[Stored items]
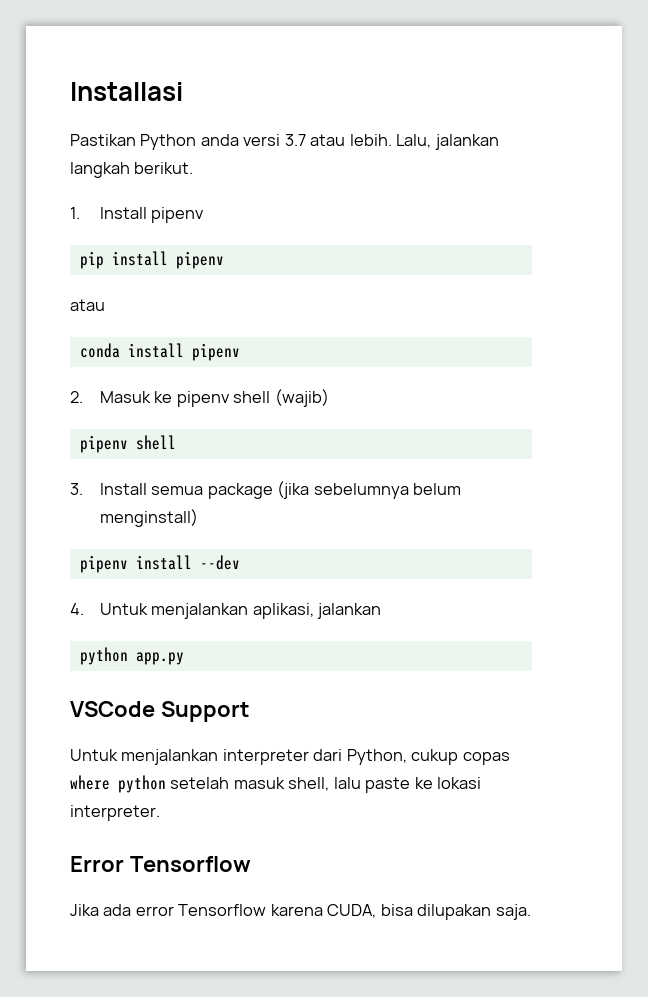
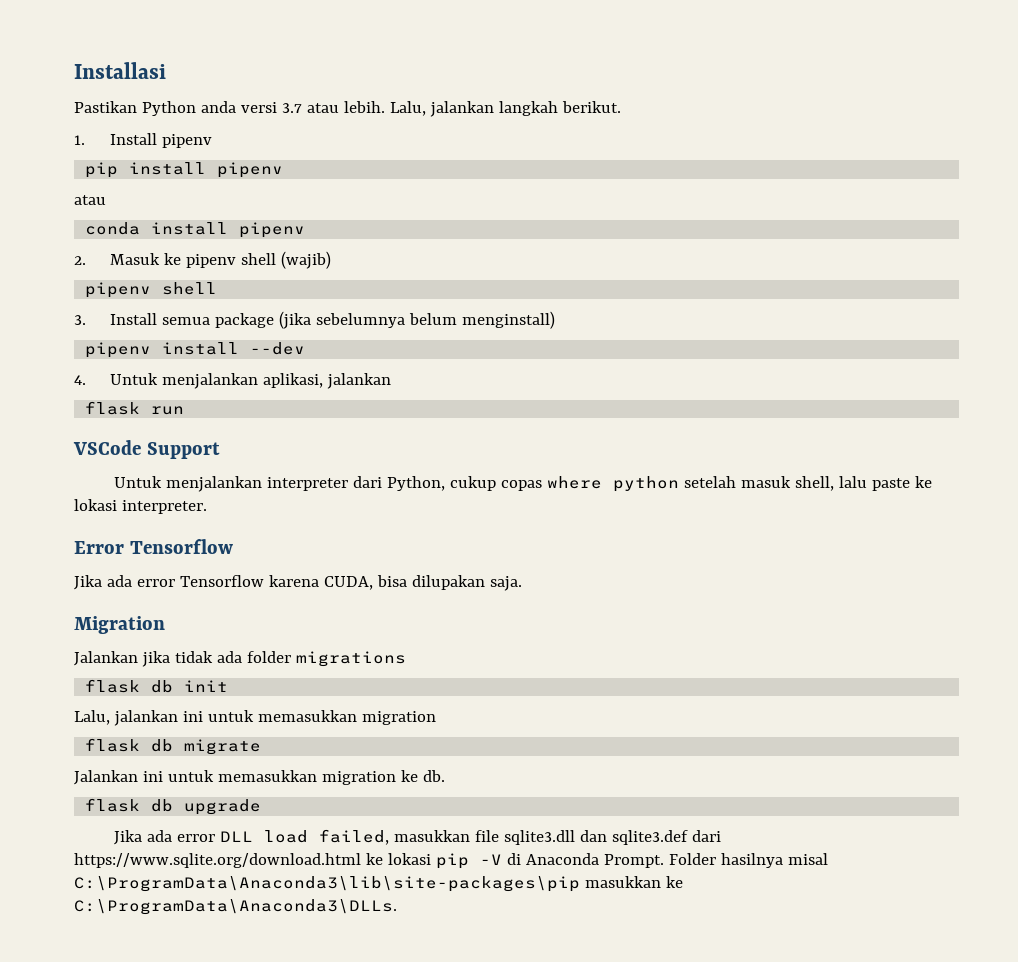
- python app.py
+ flask run
+ Migration
+ Jalankan jika tidak ada folder migrations
+ flask db init
+ Lalu, jalankan ini untuk memasukkan migration
+ flask db migrate
+ Jalankan ini untuk memasukkan migration ke db.
+ flask db upgrade
+ Jika ada error DLL load failed, masukkan file sqlite3.dll dan sqlite3.def dari https://www.sqlite.org/download.html ke lokasi pip -V di Anaconda Prompt. Folder hasilnya misal C:\ProgramData\Anaconda3\lib\site-packages\pip masukkan ke C:\ProgramData\Anaconda3\DLLs.

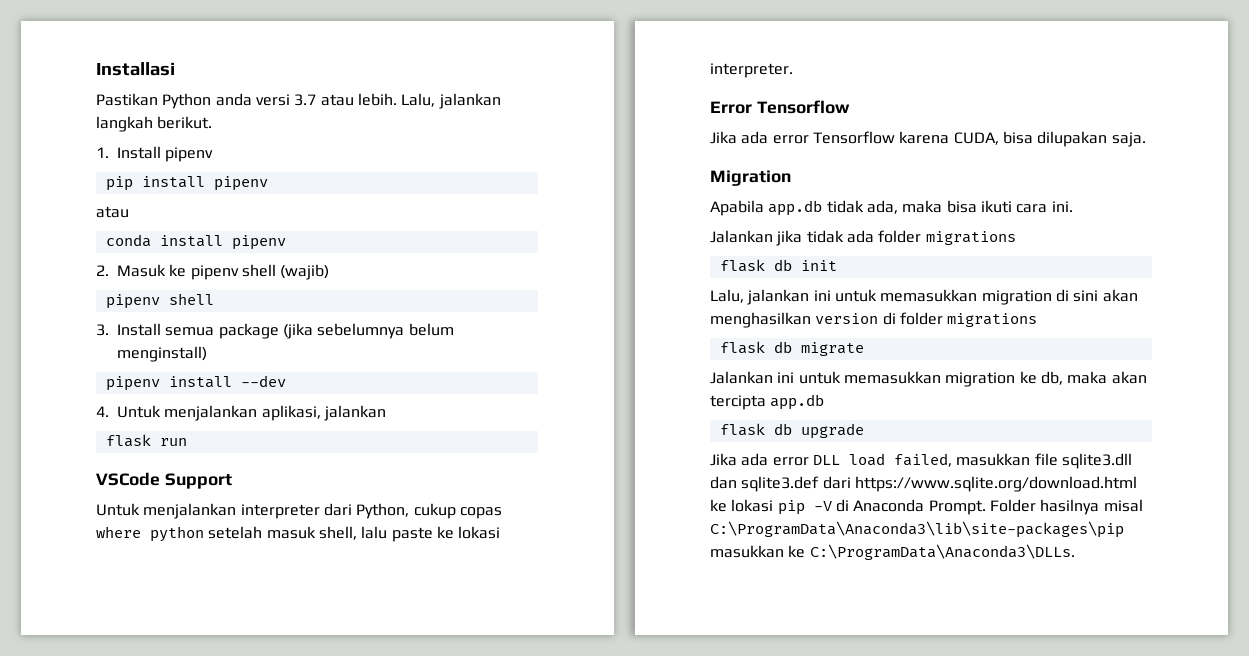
+ Apabila app.db tidak ada, maka bisa ikuti cara ini.
- Lalu, jalankan ini untuk memasukkan migration
+ Lalu, jalankan ini untuk memasukkan migration di sini akan menghasilkan version di folder migrations
- Jalankan ini untuk memasukkan migration ke db.
+ Jalankan ini untuk memasukkan migration ke db, maka akan tercipta app.db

**What needs to be done:** Each line of the data above must be repeated exactly, images excluded.

**Response below:**
- python app.py
+ flask run
+ Migration
+ Jalankan jika tidak ada folder migrations
+ flask db init
+ Lalu, jalankan ini untuk memasukkan migration
+ flask db migrate
+ Jalankan ini untuk memasukkan migration ke db.
+ flask db upgrade
+ Jika ada error DLL load failed, masukkan file sqlite3.dll dan sqlite3.def dari https://www.sqlite.org/download.html ke lokasi pip -V di Anaconda Prompt. Folder hasilnya misal C:\ProgramData\Anaconda3\lib\site-packages\pip masukkan ke C:\ProgramData\Anaconda3\DLLs.

+ Apabila app.db tidak ada, maka bisa ikuti cara ini.
- Lalu, jalankan ini untuk memasukkan migration
+ Lalu, jalankan ini untuk memasukkan migration di sini akan menghasilkan version di folder migrations
- Jalankan ini untuk memasukkan migration ke db.
+ Jalankan ini untuk memasukkan migration ke db, maka akan tercipta app.db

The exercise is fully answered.